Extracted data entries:
Content starts

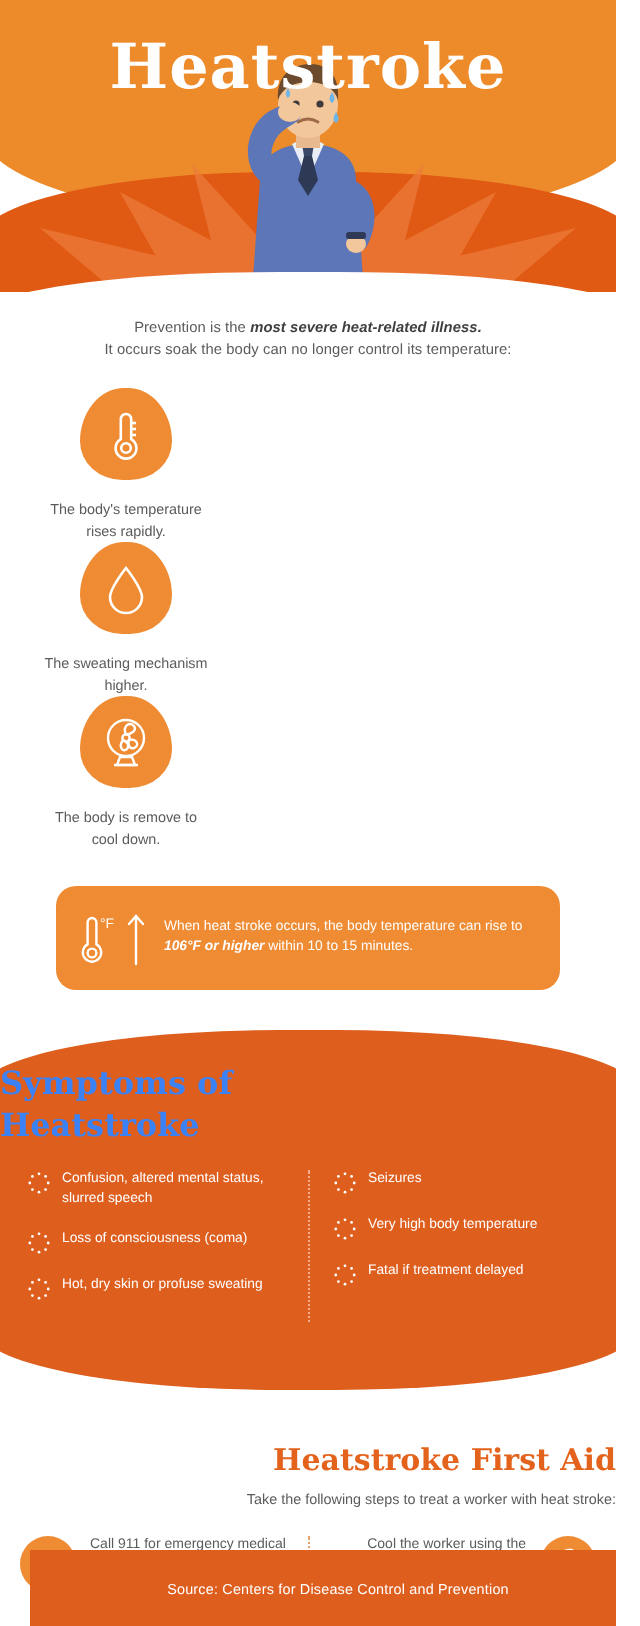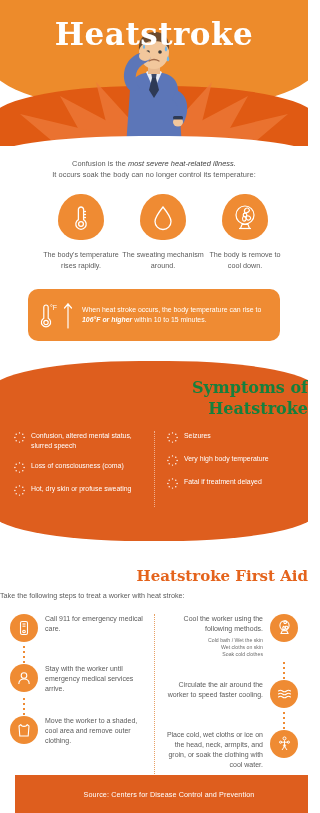--- a/index.html
+++ b/index.html
@@ -336,7 +336,7 @@
 
   <div class="intro">
     <div class="intro-line">
-      <span>Confusion is the </span><b>most severe heat-related illness.</b>
+      <span>Prevention is the </span><b>most severe heat-related illness.</b>
     </div>
     <div class="intro-line">It occurs soak the body can no longer control its temperature:</div>
   </div>

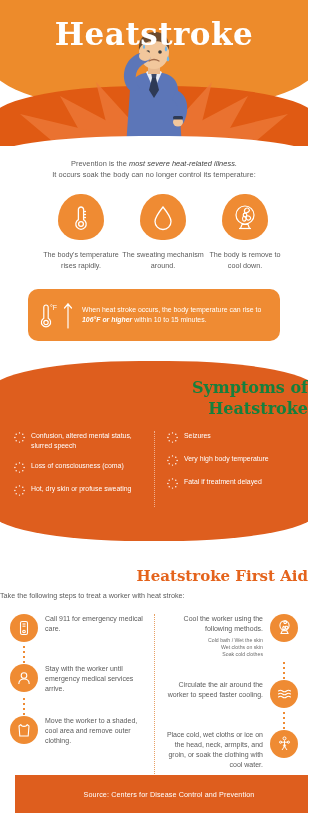--- a/index.html
+++ b/index.html
@@ -84,7 +84,7 @@
     letter-spacing: 0.05px;
   }
   .intro-line b {
-    font-weight: normal;
+    font-weight: bold;
     font-style: italic;
     color: #3f3f3f;
   }

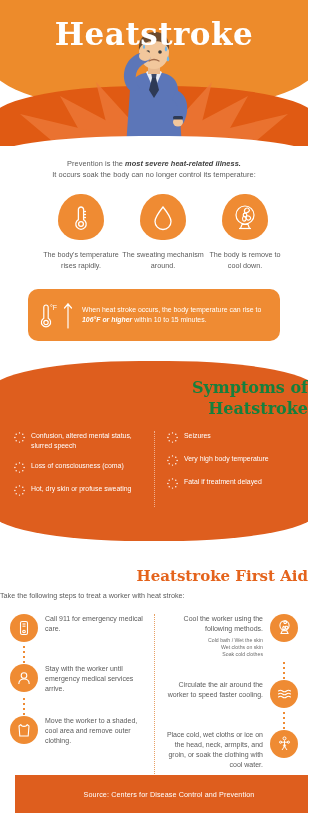--- a/index.html
+++ b/index.html
@@ -92,8 +92,9 @@
   
   .blob-row {
     display: flex;
-    justify-content: flex-end;
+    justify-content: flex-start;
     padding: 14px 22px 0 22px;
+    flex-direction: column;
   }
   .blob-col {
     width: 82px;

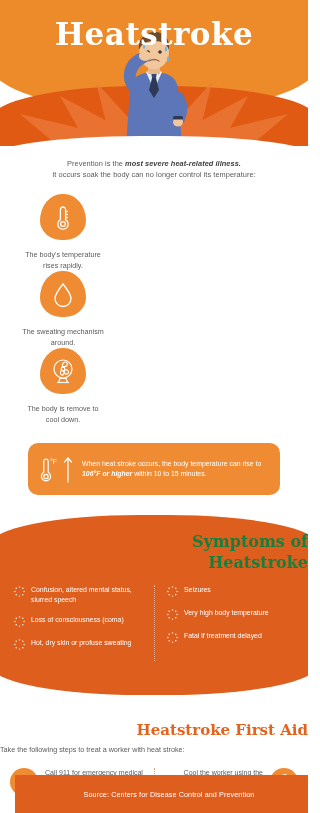--- a/index.html
+++ b/index.html
@@ -365,7 +365,7 @@
           <path d="M12,4 C12,4 20,14 20,18.5 A8,8 0 0 1 4,18.5 C4,14 12,4 12,4Z" fill="none" stroke="#ffffff" stroke-width="1.3"></path>
         </svg>
       </div>
-      <div class="blob-label">The sweating mechanism around.</div>
+      <div class="blob-label">The sweating mechanism higher.</div>
     </div>
 
     <div class="blob-col">

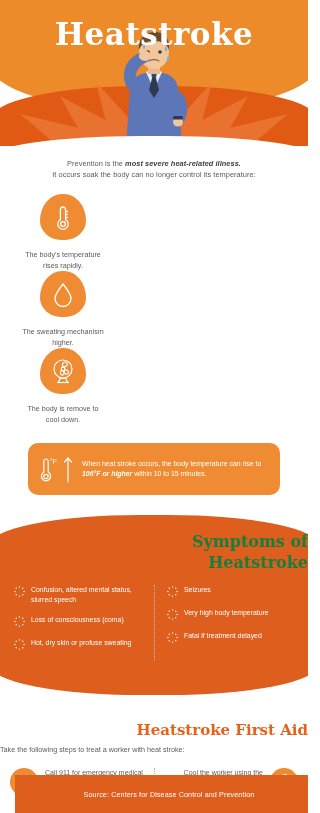--- a/index.html
+++ b/index.html
@@ -164,12 +164,12 @@
     box-sizing: border-box;
   }
   .symptoms-title {
-    text-align: right;
+    text-align: left;
     font-family: "DejaVu Serif", serif;
     font-weight: bold;
     font-size: 16px;
     line-height: 21px;
-    color: #15803d;
+    color: #3b82f6;
   }
   .symptoms-cols {
     display: flex;

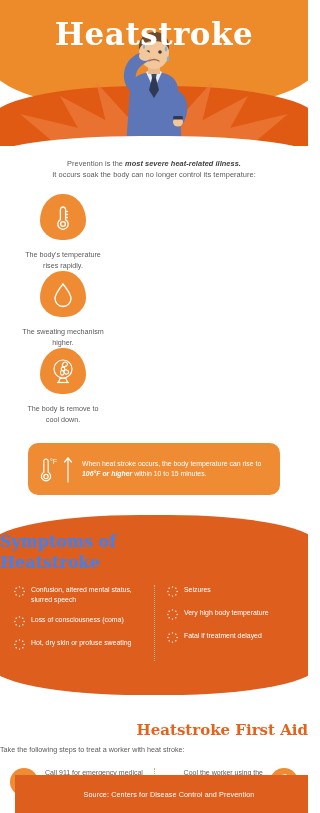--- a/index.html
+++ b/index.html
@@ -205,7 +205,7 @@
   }
   .fa-sub {
     margin-top: 6px;
-    text-align: left;
+    text-align: right;
     font-size: 7.2px;
     line-height: 10.5px;
     color: #5b5b5b;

Content ends

### EXERCISE GOAL
The lines needed are those in the data above that hold the string "illness"; copy each of them.

### EXERCISE SOLUTION
-      <span>Confusion is the </span><b>most severe heat-related illness.</b>
+      <span>Prevention is the </span><b>most severe heat-related illness.</b>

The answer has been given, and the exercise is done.